DATA SUPPLIED: Begin

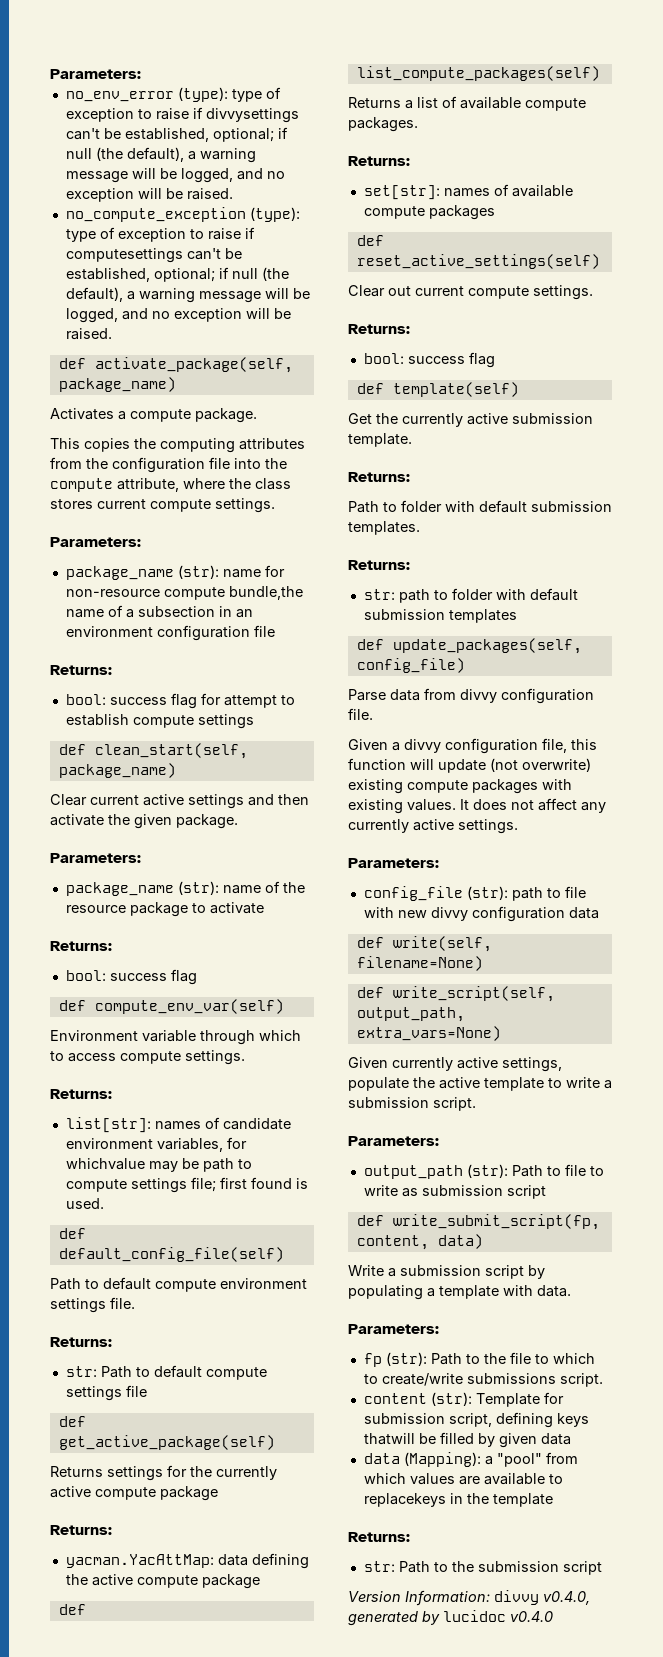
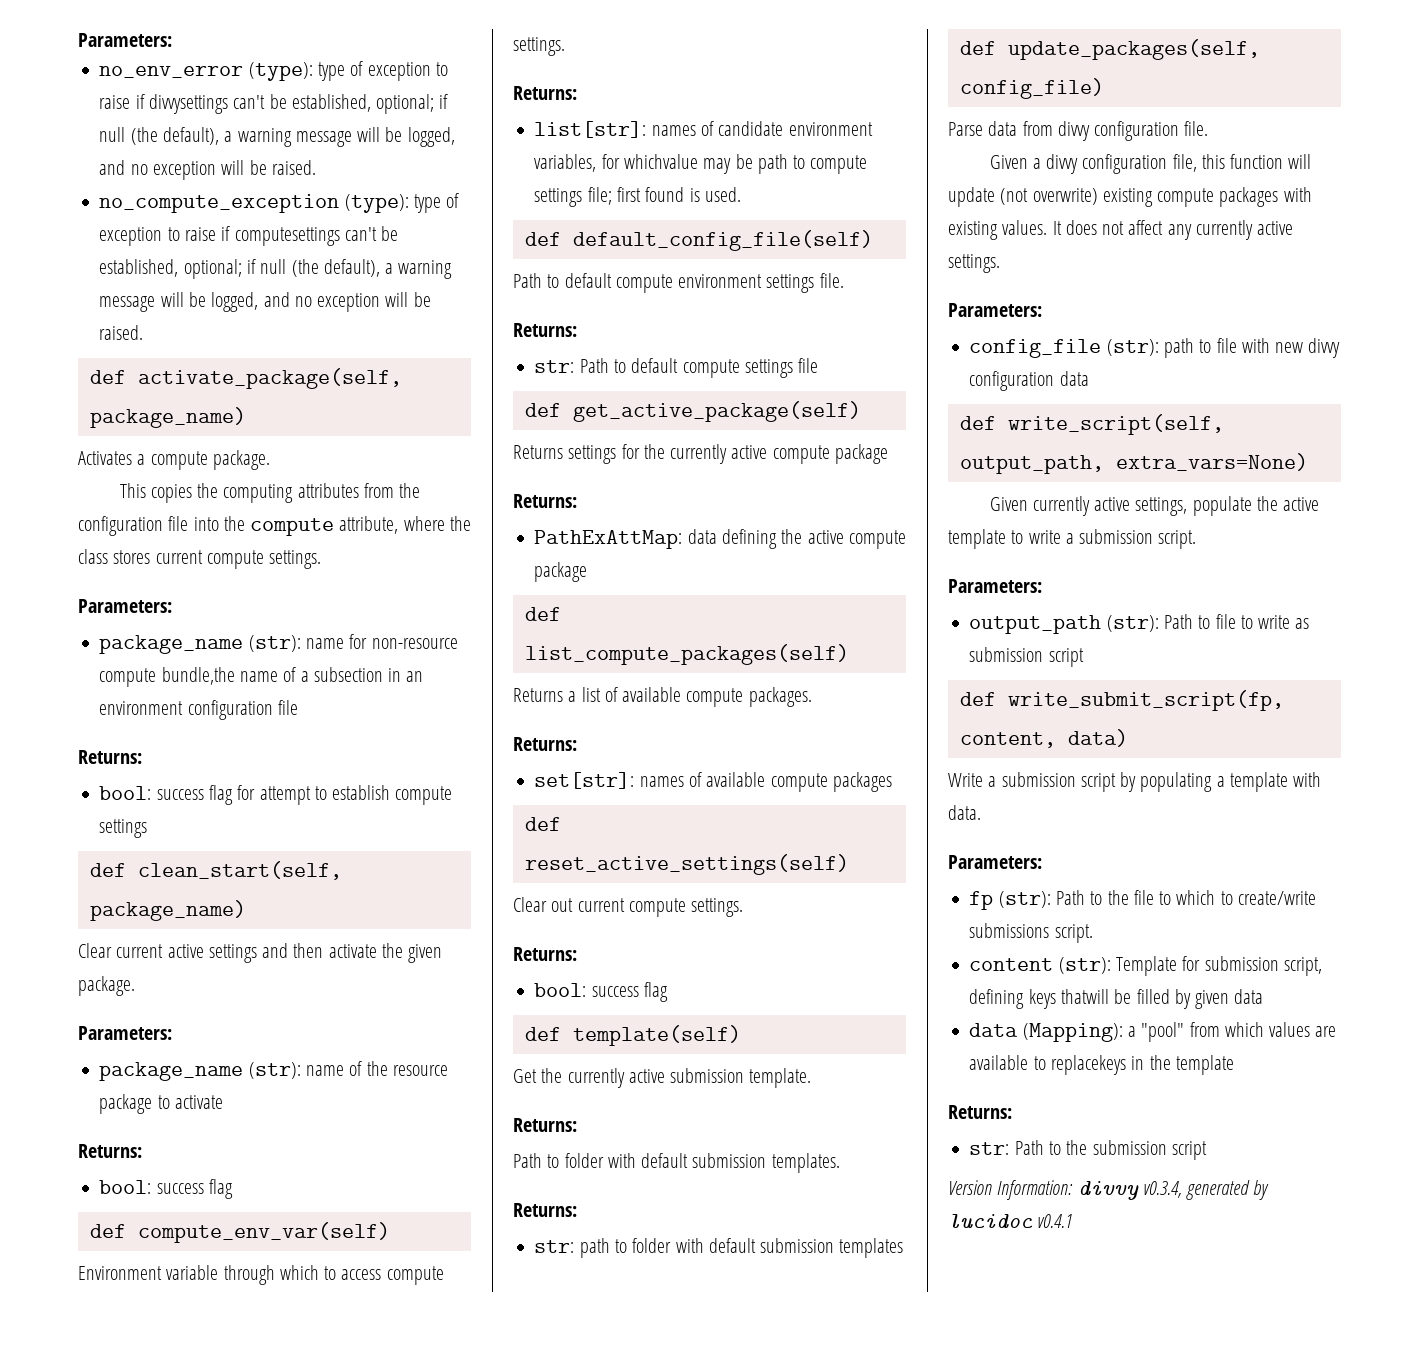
- yacman.YacAttMap: data defining the active compute package
+ PathExAttMap: data defining the active compute package
- def write(self, filename=None)
- Version Information: divvy v0.4.0, generated by lucidoc v0.4.0
+ Version Information: divvy v0.3.4, generated by lucidoc v0.4.1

DATA SUPPLIED: End

→ TASK
The answer must be every line of the records above that holds the word "generated".

→ THE ANSWER
- Version Information: divvy v0.4.0, generated by lucidoc v0.4.0
+ Version Information: divvy v0.3.4, generated by lucidoc v0.4.1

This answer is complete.